> [PROVIDED MATERIAL]
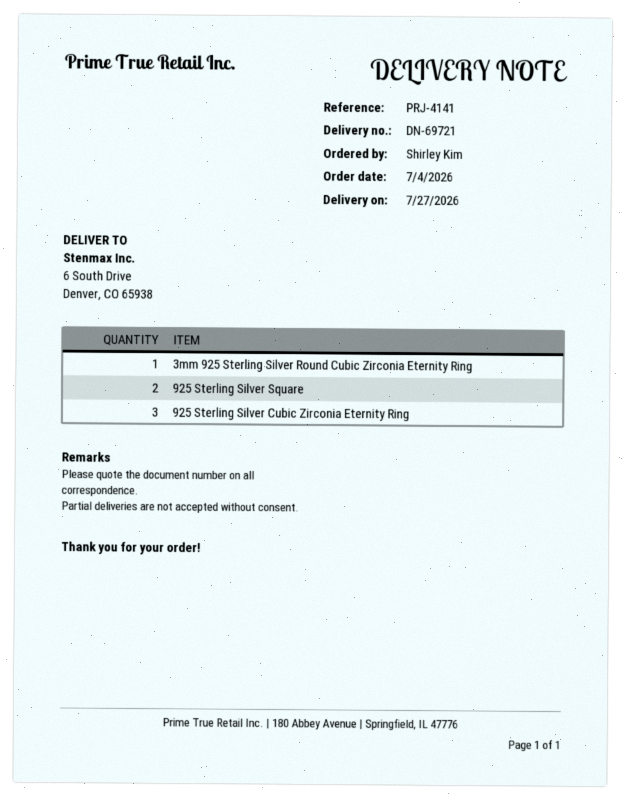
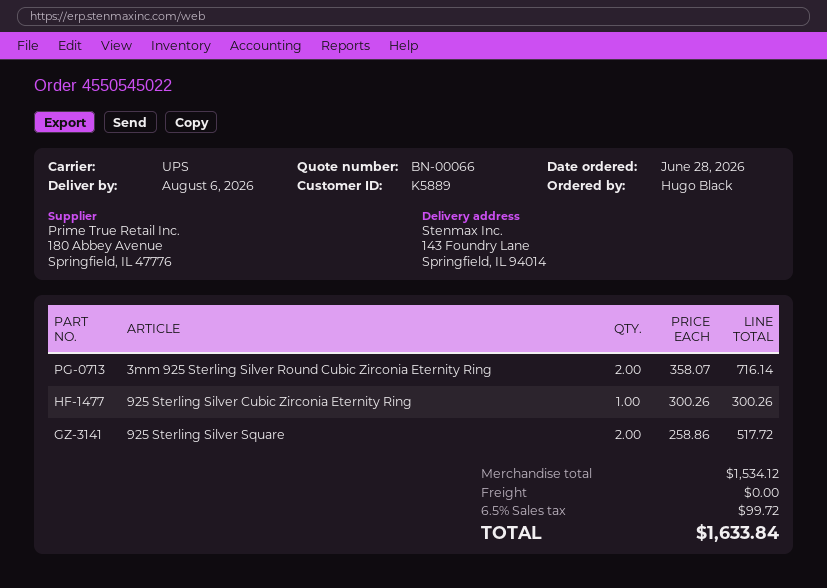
order date: 2026-07-04 -> 2026-06-28
delivery date: 2026-07-27 -> 2026-08-06
ordered by: Shirley Kim -> Hugo Black
ship to: 6 South Drive, Denver, CO 65938 -> 143 Foundry Lane, Springfield, IL 94014
3mm 925 Sterling Silver Round Cubic Zirconia Eternity Ring: 1 -> 2
925 Sterling Silver Cubic Zirconia Eternity Ring: 3 -> 1

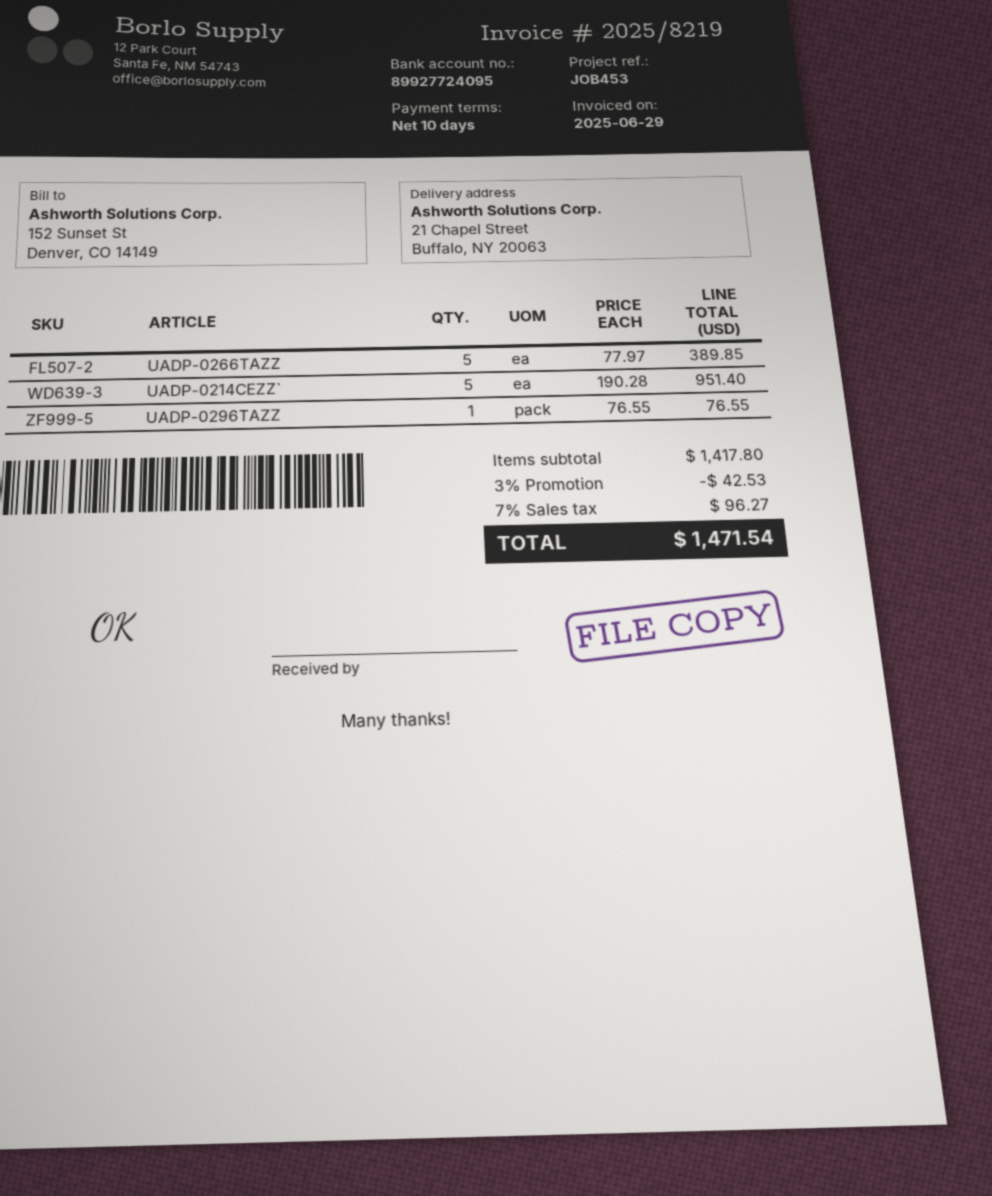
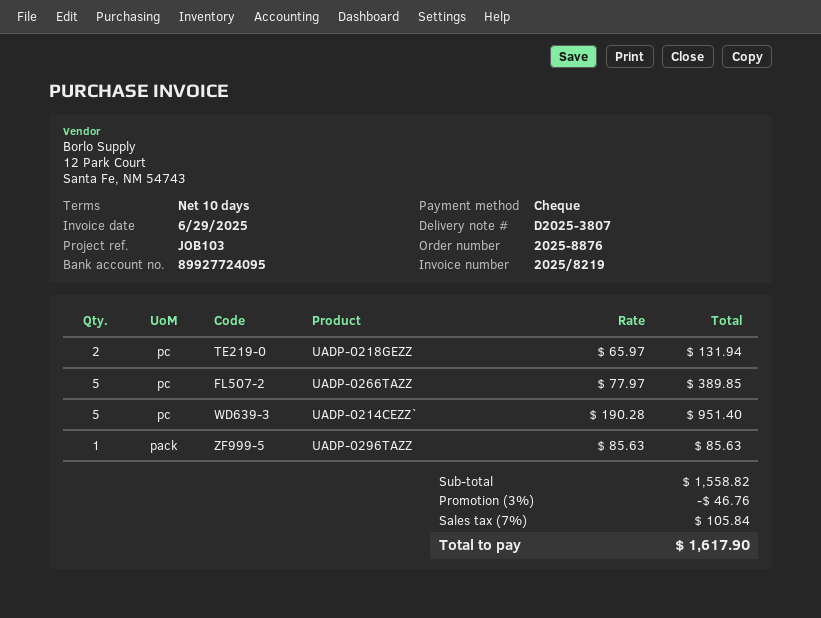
reference: JOB453 -> JOB103
UADP-0296TAZZ: 1 x 76.55 = 76.55 -> 1 x 85.63 = 85.63
UADP-0218GEZZ: none -> 2 x 65.97 = 131.94
subtotal: 1417.80 -> 1558.82
discount: 3% = 42.53 -> 3% = 46.76
tax: 7% = 96.27 -> 7% = 105.84
total: 1471.54 -> 1617.90

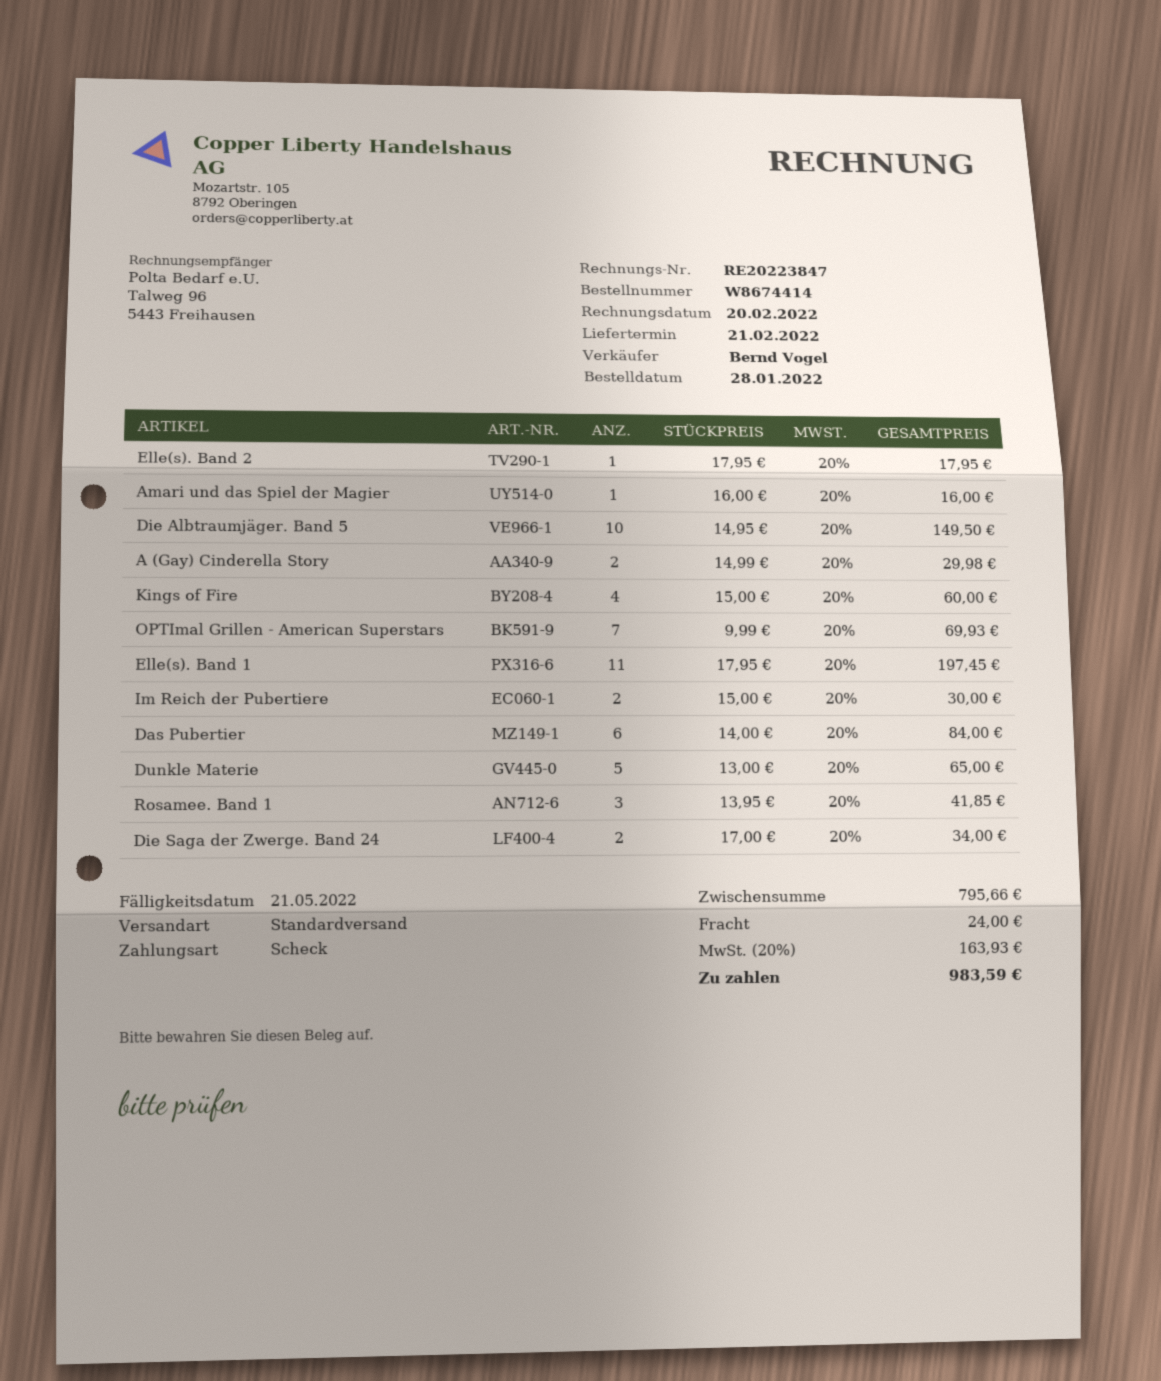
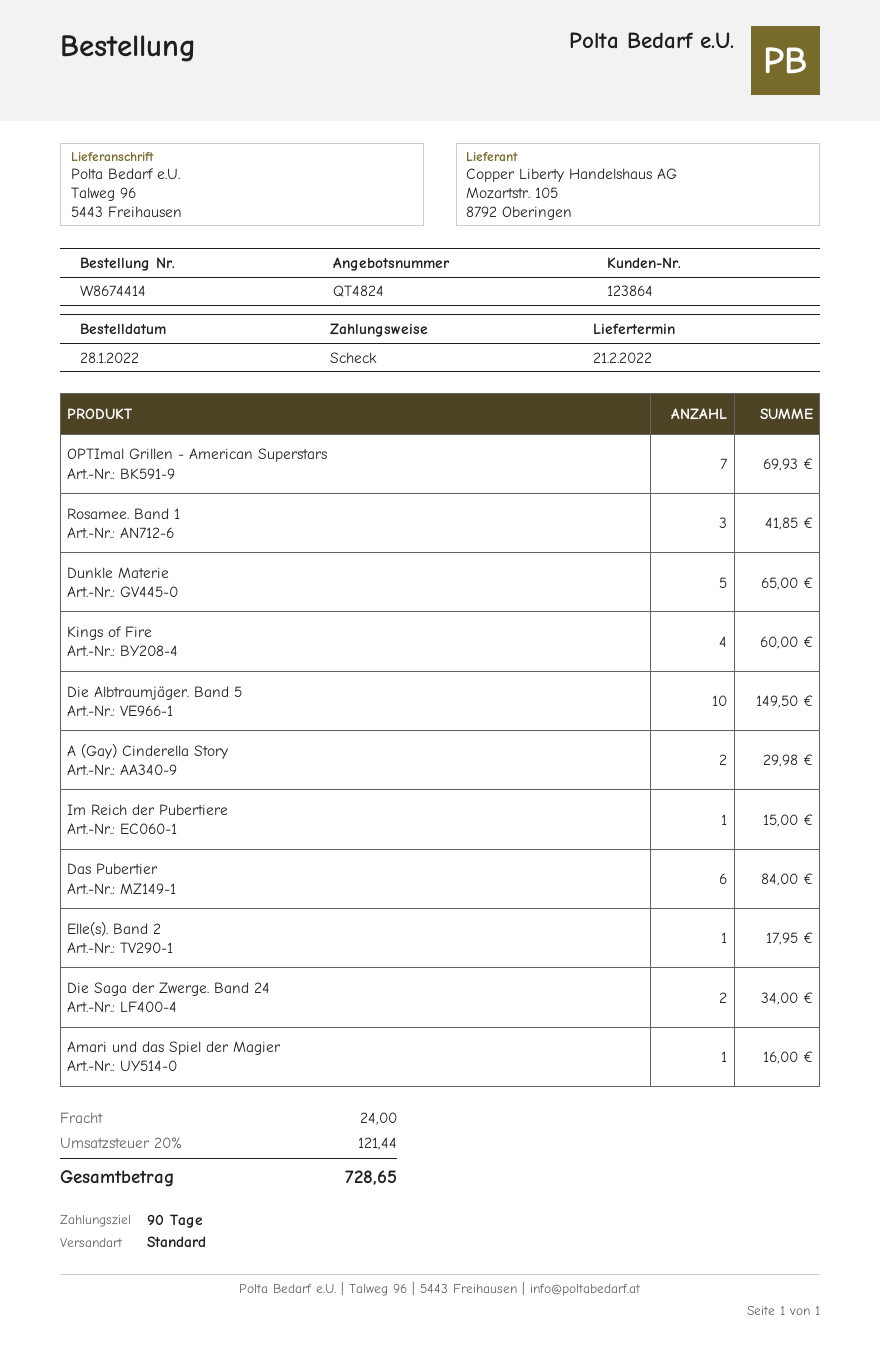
Elle(s). Band 1: 11 for 197.45 -> none
Im Reich der Pubertiere: 2 for 30.00 -> 1 for 15.00
tax: 20% = 163.93 -> 20% = 121.44
total: 983.59 -> 728.65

> [TASK STATEMENT]
Look over the listing above and copy each line that contains "Silver".

> [EXPECTED OUTPUT]
3mm 925 Sterling Silver Round Cubic Zirconia Eternity Ring: 1 -> 2
925 Sterling Silver Cubic Zirconia Eternity Ring: 3 -> 1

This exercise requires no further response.